4. Delivery of Common Stock. On the first trading day that is within 30 days of each Vesting Date for the Awarded Units set forth in Section 3, the Company shall convert the Awarded Units that become Vested Units into the number of whole shares of Common Stock equal to the number of Vested Units, subject to the provisions of the Plan and this Agreement, and the Company shall electronically register such shares of Common Stock in the Participant’s name (or in the name of the Participant’s estate or beneficiary) or, if physical delivery of shares is requested by the Participant in writing, deliver certificates for such shares of Common Stock to the Participant.
5. Who May Receive Common Stock with Respect to Vested Units. During the lifetime of the Participant, the Common Stock received upon conversion of the Vested Units may only be received by the Participant or the Participant’s guardian or legal representative. If the Participant dies prior to the dates the Participant’s Awarded Units are converted into shares of Common Stock as described in Section 4 above, the Common Stock relating to such converted Awarded Units may be received by any individual who is entitled to receive the property of the Participant pursuant to the Applicable Laws of descent and distribution.
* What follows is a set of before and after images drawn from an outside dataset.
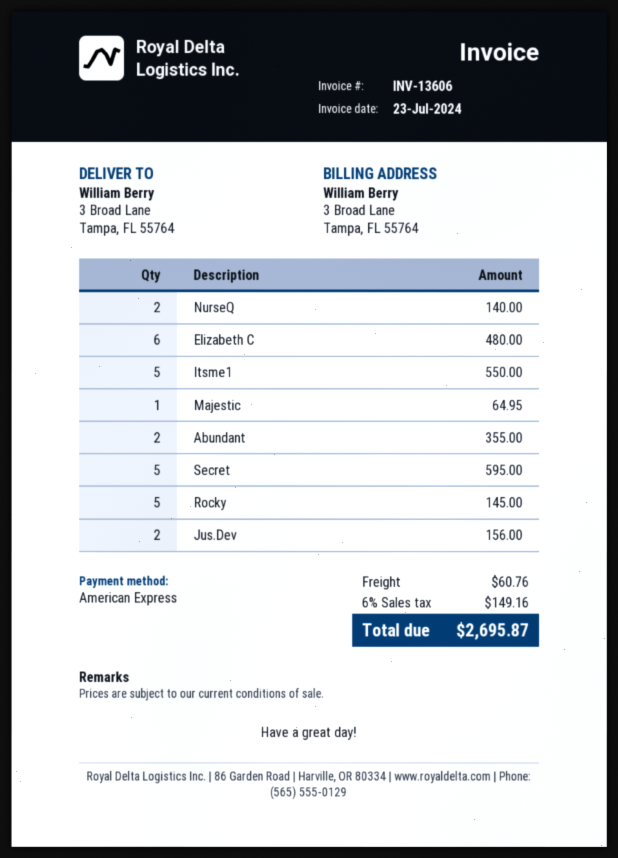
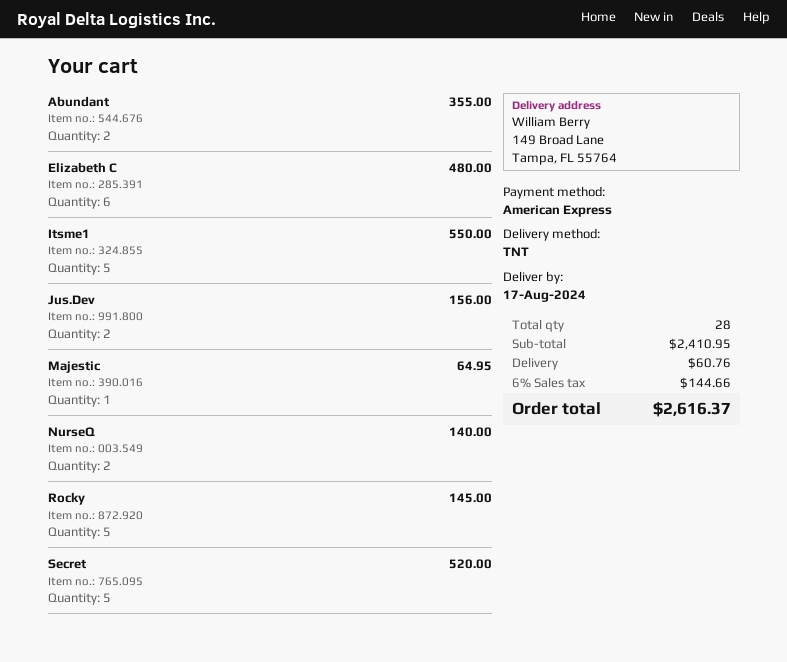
ship to: 3 Broad Lane, Tampa, FL 55764 -> 149 Broad Lane, Tampa, FL 55764
Secret: 5 for 595.00 -> 5 for 520.00
tax: 6% = 149.16 -> 6% = 144.66
total: 2695.87 -> 2616.37

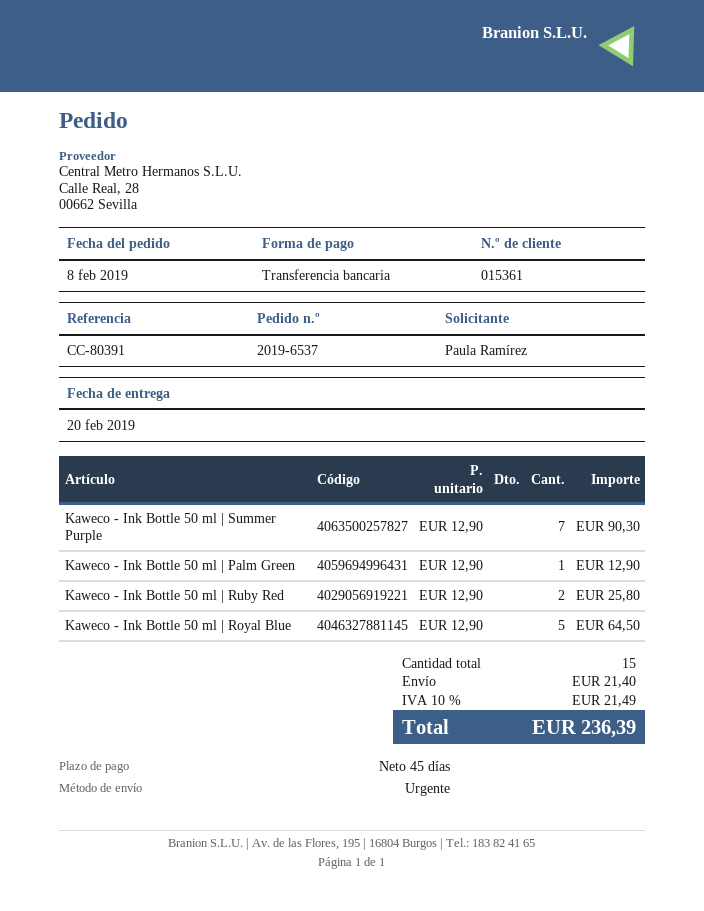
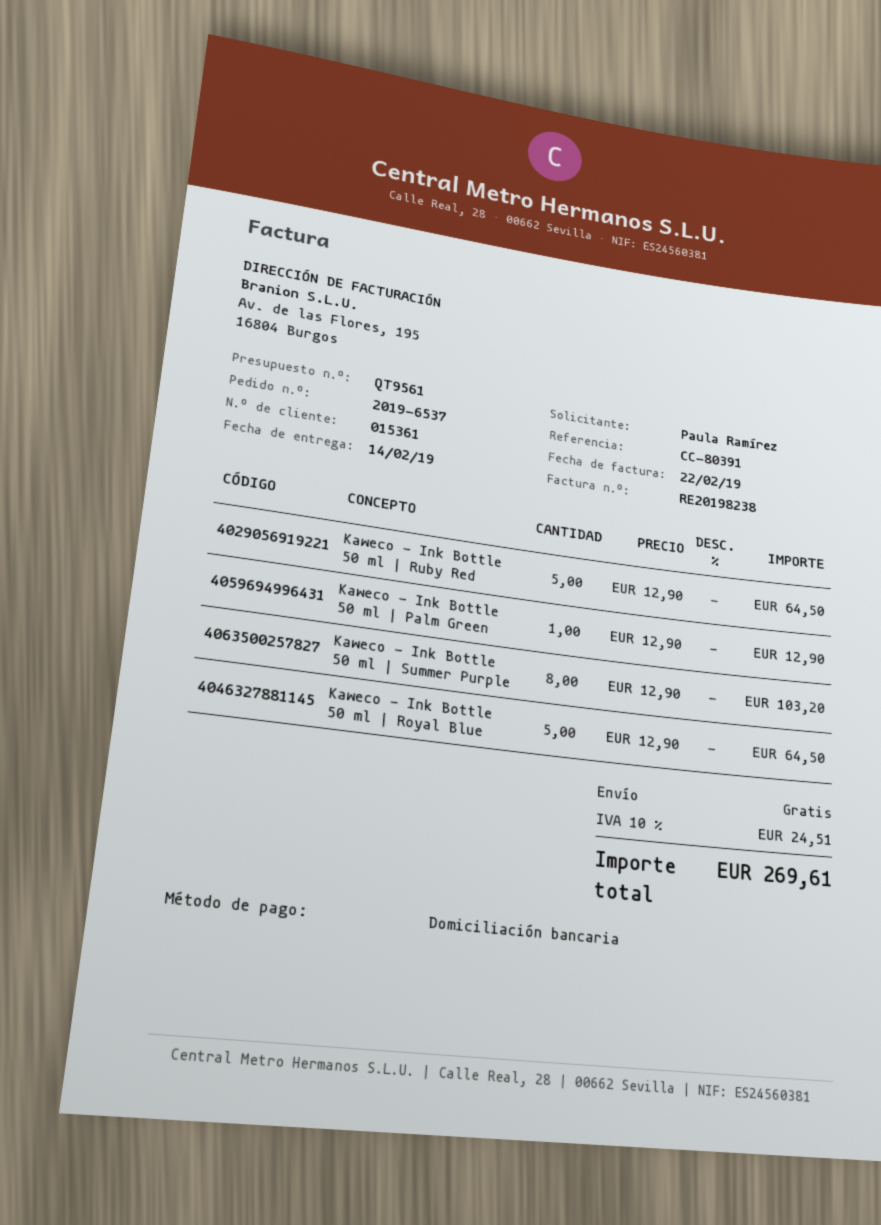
delivery date: 2019-02-20 -> 2019-02-14
payment method: bank transfer -> direct debit
Kaweco - Ink Bottle 50 ml | Summer Purple: 7 x 12.90 = 90.30 -> 8 x 12.90 = 103.20
Kaweco - Ink Bottle 50 ml | Ruby Red: 2 x 12.90 = 25.80 -> 5 x 12.90 = 64.50
shipping: 21.40 -> 0.00
tax: 10% = 21.49 -> 10% = 24.51
total: 236.39 -> 269.61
6. Rights as Stockholder. The Participant will have no rights as a stockholder with respect to any of the Common Stock underlying the Awarded Units until the electronic registration of such shares of Common Stock in the Participant’s name (the issuance of a certificate or certificates to the Participant). The Awarded Units shall be subject to the terms and conditions of this Agreement. Except as otherwise provided in Section 11 hereof, no adjustment shall be made for dividends or other rights for which the record date is prior to the electronic registration of such shares of Common Stock in the Participant’s name (or the issuance of certificate or certificates to the Participant). The Participant, by the Participant’s execution of this Agreement, agrees to execute any documents requested by the Company in connection with the issuance of the shares of Common Stock.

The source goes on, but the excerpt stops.